Assigned task >> All lines from the one with "[897,849,952,863] to still" through the close of the records below are to be set down exactly, and no others.

*** Stored data Section Begins ***

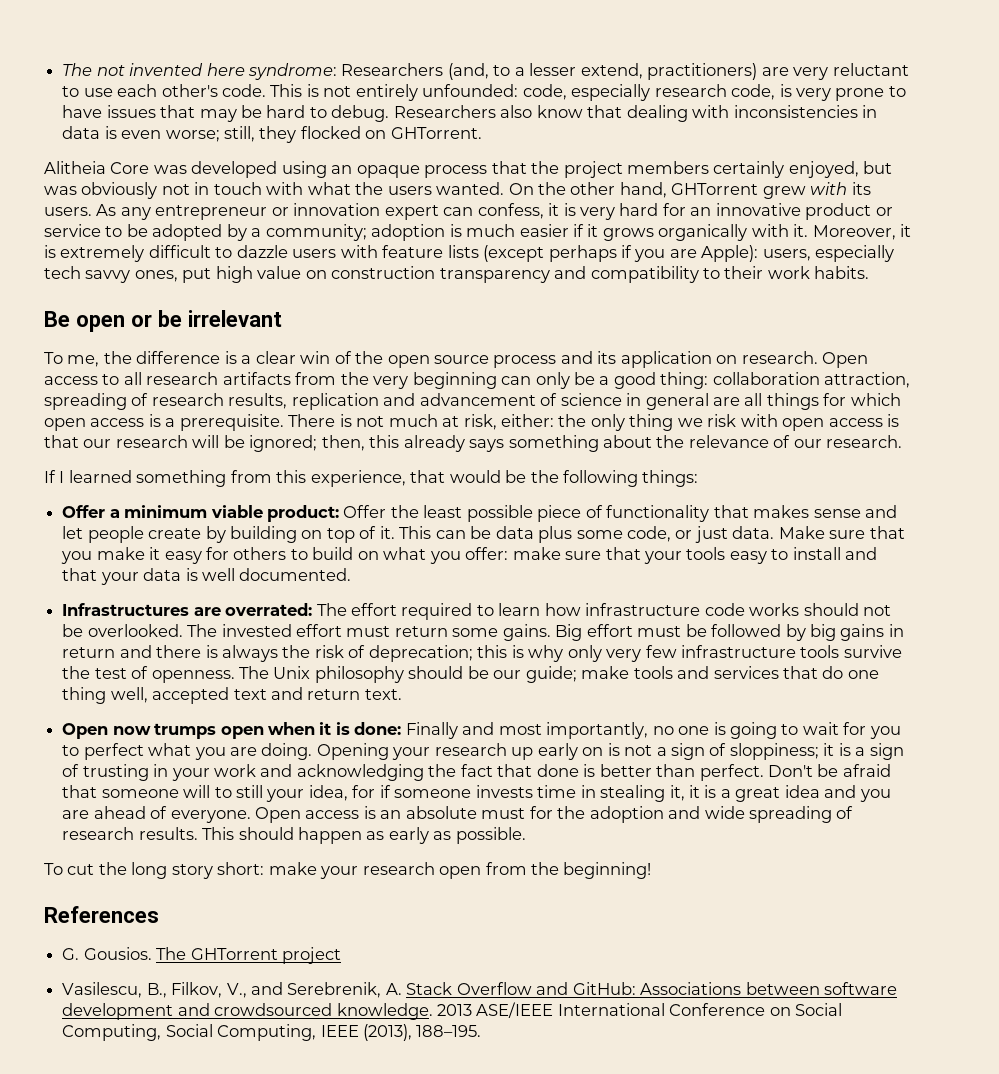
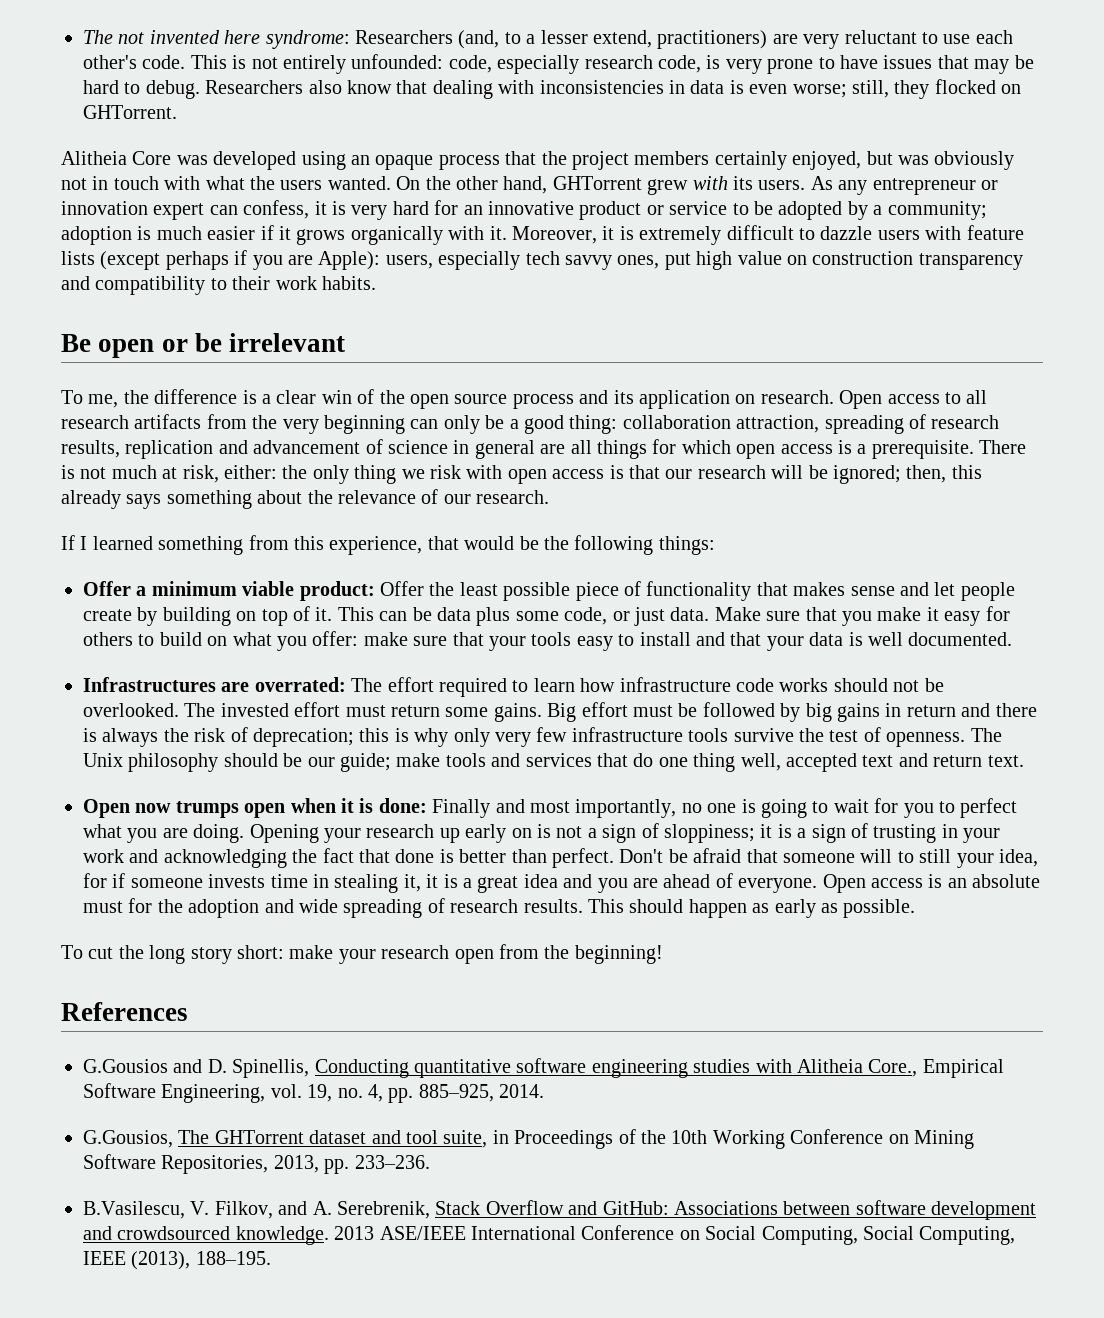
[62,947,341,964] [62,982,402,998] G. Gousios. The GHTorrent project // Vasilescu, B., Filkov, V., and Serebrenik, A. -> [83,1058,1004,1078] [83,1083,545,1103] [83,1129,974,1149] [83,1154,430,1174] [83,1201,430,1219] G.Gousios and D. Spinellis, Conducting quantitative software engineering studies with Alitheia Core., Empirical Software Engineering, vol. 19, no. 4, pp. 885–925, 2014. // G.Gousios, The GHTorrent dataset and tool suite, in Proceedings of the 10th Working Conference on Mining Software Repositories, 2013, pp. 233–236. // B.Vasilescu, V. Filkov, and A. Serebrenik,

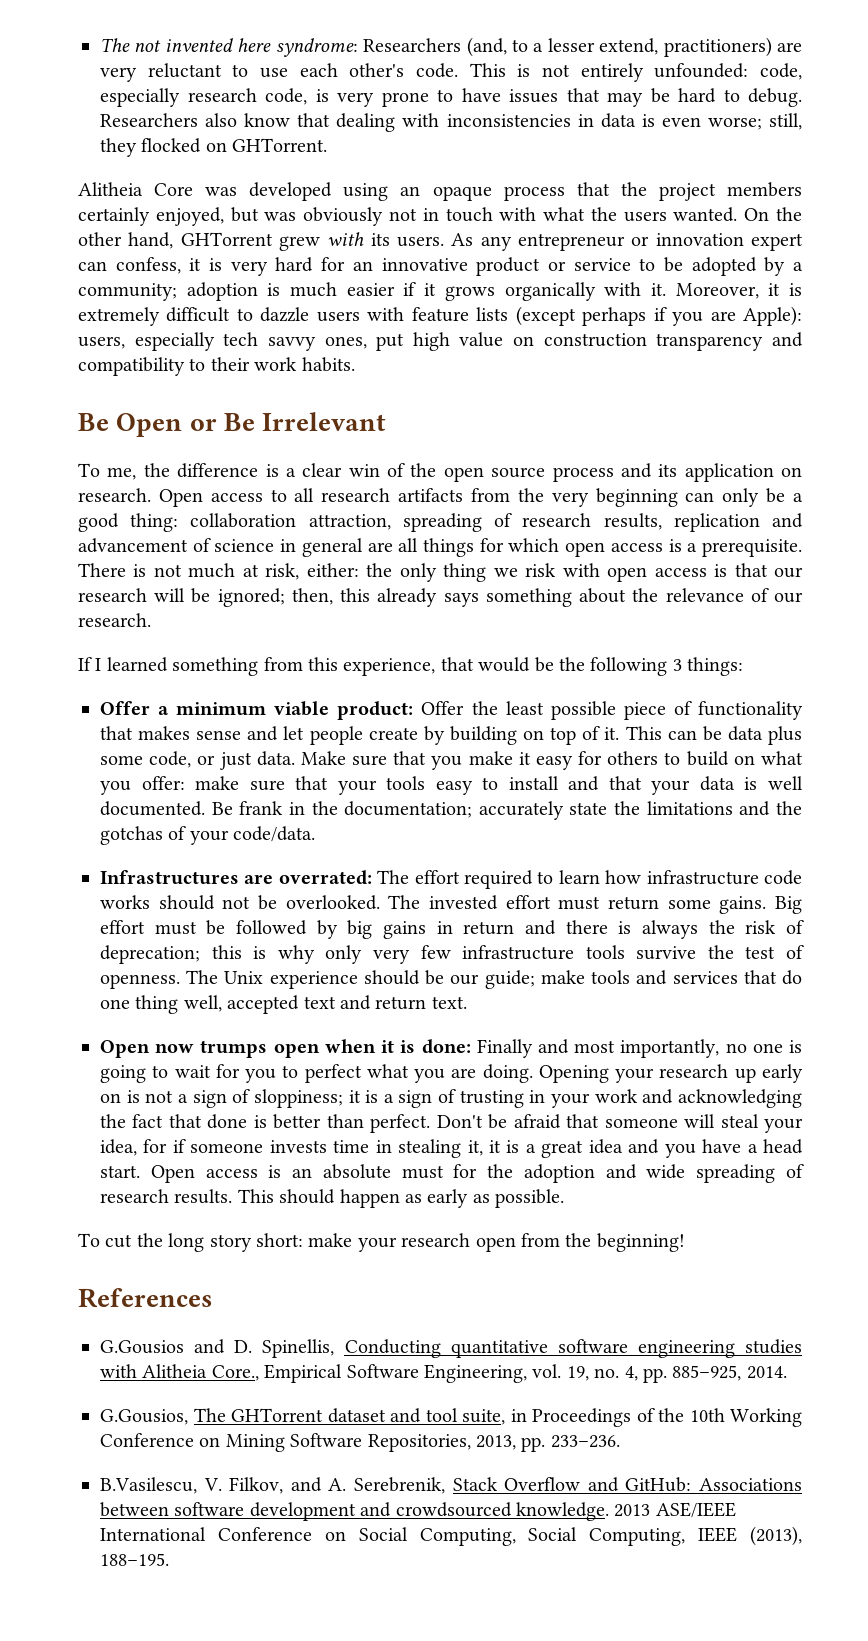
[98,333,346,358] open or be irrelevant -> [116,412,387,437] Open or Be Irrelevant
(654, 545) none -> [672,659,682,671] 3
(1013, 639) none -> [211,801,802,820] [100,826,316,845] Be frank in the documentation; accurately state the limitations and the gotchas of your code/data.
[128,753,219,772] philosophy -> [269,971,358,989] experience
[897,849,952,863] to still -> [720,1114,759,1128] steal
[632,873,818,893] are ahead of everyone. -> [702,1139,804,1154] [100,1165,140,1178] have a head start.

*** Stored data Section Ends ***

Answer space >>
[897,849,952,863] to still -> [720,1114,759,1128] steal
[632,873,818,893] are ahead of everyone. -> [702,1139,804,1154] [100,1165,140,1178] have a head start.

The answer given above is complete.